A down-hole tool assembly according to claim 10 characterized in that a T-shaped slot (12),(13);(112),(113) is provided in a side face of the cartridge (5),(105), said slot (12),(13);(112),(113) opening into the first (6a),(7a);(106a), (107a) and the second section (6b),(7b);(106b),(107b) of the hole, such that the bolt can be introduced in the hole through said T-shaped slot, into a position in which the bolt head is situated between the first (61),(71);(161),(171) and the second shoulder part (62),(72);(162),(172), while the bolt shaft extends through the second section of the hole.
A down-hole tool assembly according to any one of the preceding claims characterized in that the edges of the cartridge (5), (105) are chamfered and in that the edges of the pocket (4), (104) are rounded.
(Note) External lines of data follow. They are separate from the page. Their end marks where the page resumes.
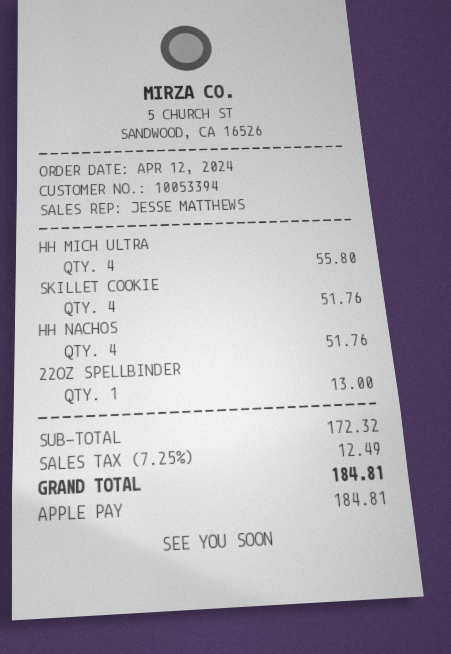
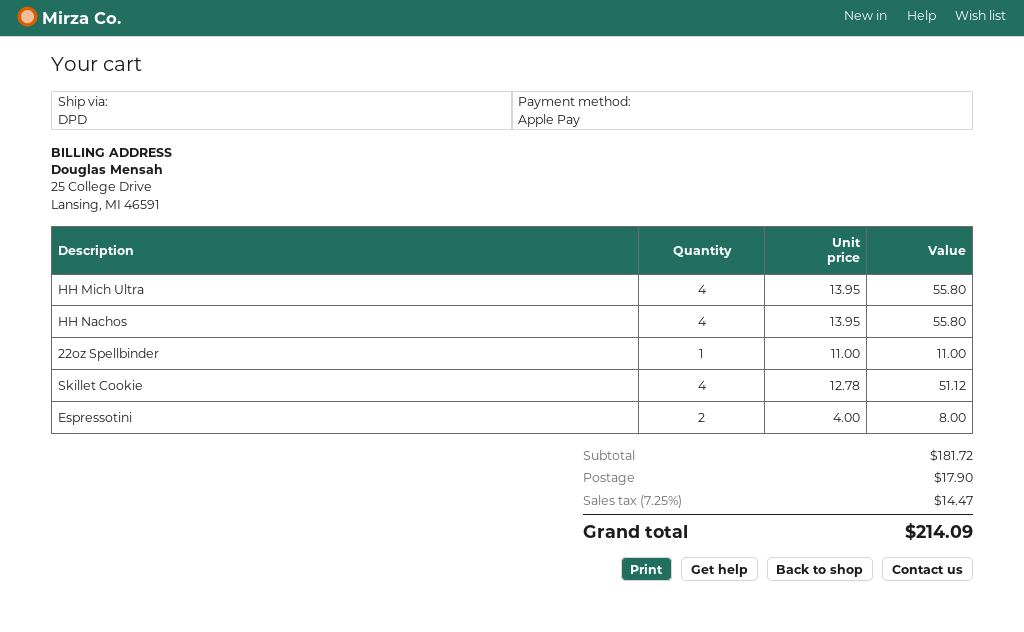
SKILLET COOKIE: 4 for 51.76 -> 4 for 51.12
HH NACHOS: 4 for 51.76 -> 4 for 55.80
22OZ SPELLBINDER: 1 for 13.00 -> 1 for 11.00
Espressotini: none -> 2 for 8.00
subtotal: 172.32 -> 181.72
shipping: none -> 17.90
tax: 7.25% = 12.49 -> 7.25% = 14.47
total: 184.81 -> 214.09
A down-hole tool assembly according to any one of the preceding claims characterized in that the outermost surface of the tool body (1), (101) is formed by raised portions (2), (102) in a form of blades or ribs extending longitudinally, spirally or helically along a section of the tool body, two adjacent raised portions defining a flow path (3), (103) there between, and in that the pockets (4), (104) are formed into those raised portions.
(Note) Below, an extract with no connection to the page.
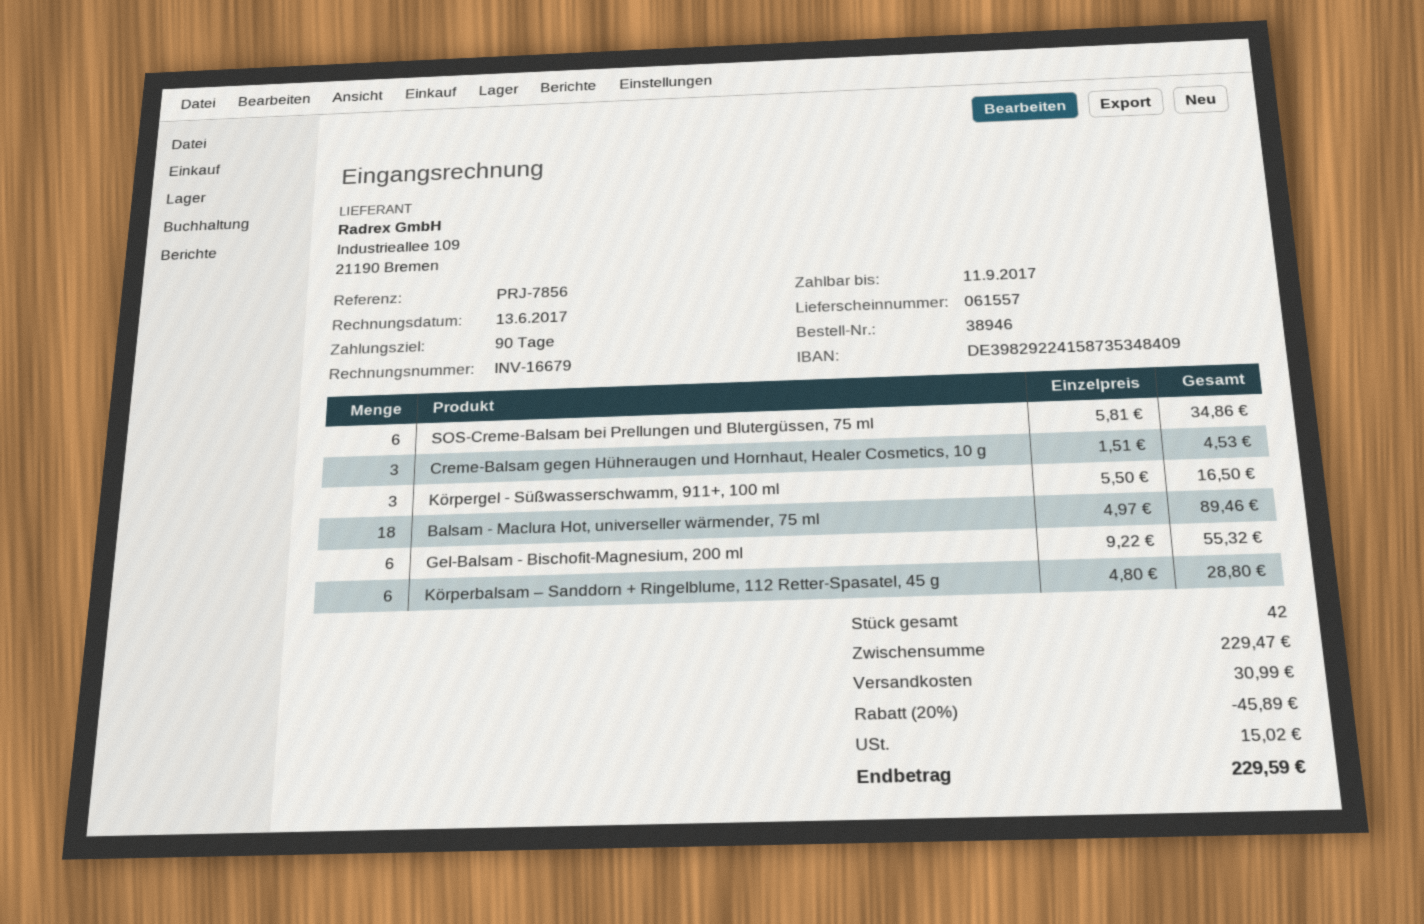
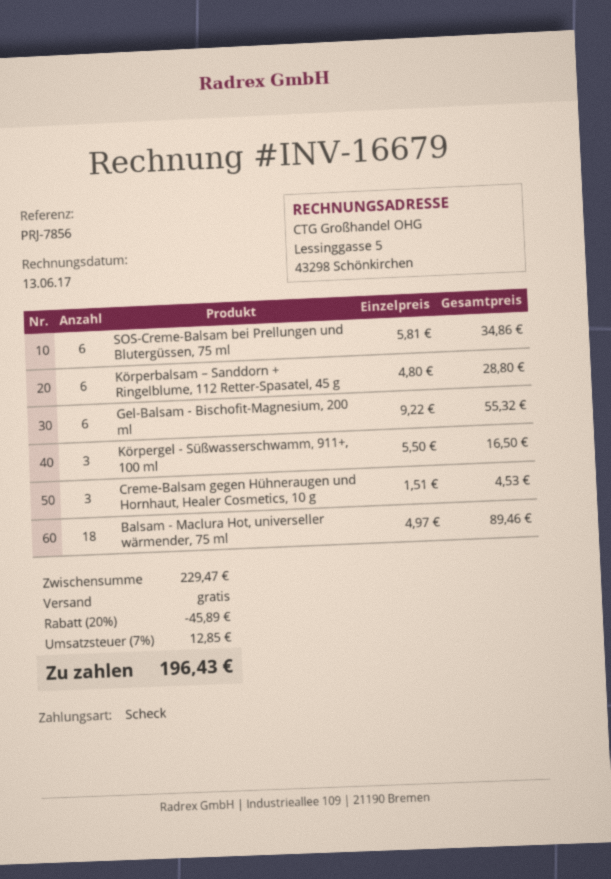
shipping: 30.99 -> 0.00
tax: 15.02 -> 12.85
total: 229.59 -> 196.43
A down-hole tool assembly according to any one of the preceding claims characterized in that at least one cartridge (5), (105) is a roller assembly or a stabilizing pad or a reamer pad.
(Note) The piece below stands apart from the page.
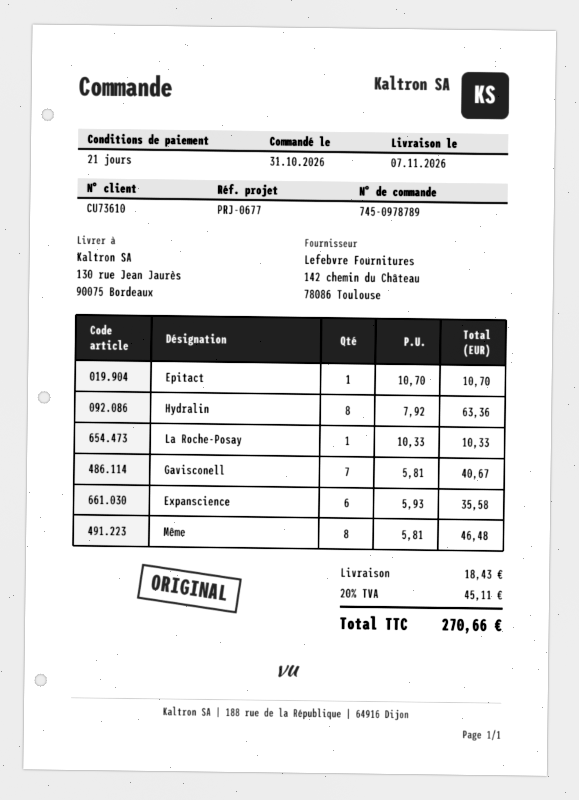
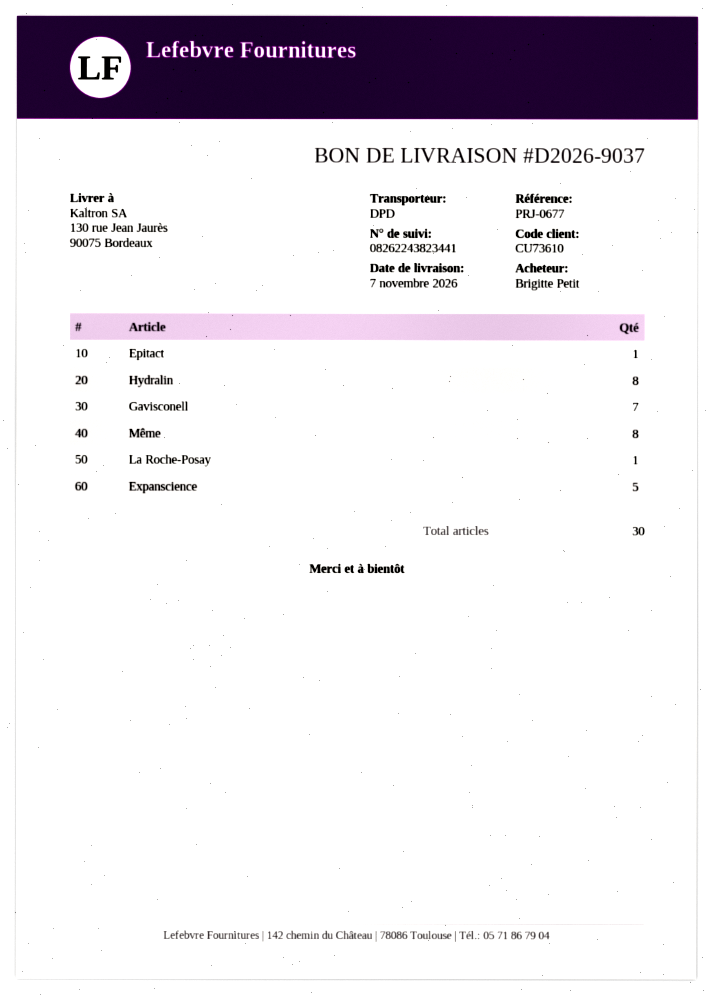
Expanscience: 6 -> 5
A method of assembling a down-hole tool assembly according any one of the preceding claims comprising the steps of :
- providing a tool body (1), (101) comprising at least one pocket (4), (104) for insertion of a tool cartridge (5),(105), and a pair of threaded holes (10),(11);(110),(111);

- inserting a cartridge (5),(105) into said pocket (4),(104), said cartridge having respective holes (6),(7);(106),(107) at locations corresponding to the locations of said threaded holes (10),(11);(110),(111), and a respective first (8),(108) and second fastening element (9),(109) inserted into the corresponding holes (6),(7);(106),(107) of the cartridge,
said cartridge (5),(105) and said pocket (4),(104) having relative dimensions such that there is a total clearance (C) between two opposite sides (5a-5d); (105a-105d) of the cartridge (5),(105) and the pocket walls (4a-4d),(104a-104d) facing said opposite sides, such that $C \leq \sqrt{X^{2} + Y^{2}} - X,$
where C is the total pocket clearance, X is the length of the cartridge between said opposite sides, and Y is the depth of the pocket, and

- fixing the cartridge (5),(105) in the pocket (4),(104) by means of said first and said second fastening element,
o by alternately screwing a partial length of the first fastening element (8),(108) into a threaded hole (10),(110) and screwing a partial length of the second fastening element (9),(109) into the other threaded hole (11),(111), or

o by synchronously screwing the first fastening element (8),(108) and the second fastening element (9),(109) into their respective threaded holes (10),(110); (11),(111).
A method of disassembling a downhole tool assembly according to any one of claims 1 to 14, comprising a tool body (1),(101) comprising at least one pocket (4),(104) and a pair of threaded holes (10),(110); (11),(111), a tool cartridge (5),(105) inserted into said pocket (4),(104) and fixed by means of a first (8),(108) and a second fastening element (9),(109) extending through holes (6),(7); (106),(107) in the cartridge and screwed into a respective threaded hole (10),(110); (11),(111) in the tool body, said method comprising the step of
- alternately unscrewing a partial length of the first fastening element (8),(108) and unscrewing a partial length of the second fastening element (9),(109) out of its threaded hole, or

- synchronously unscrewing the first fastening element (8),(108) and the second fastening element (9),(109).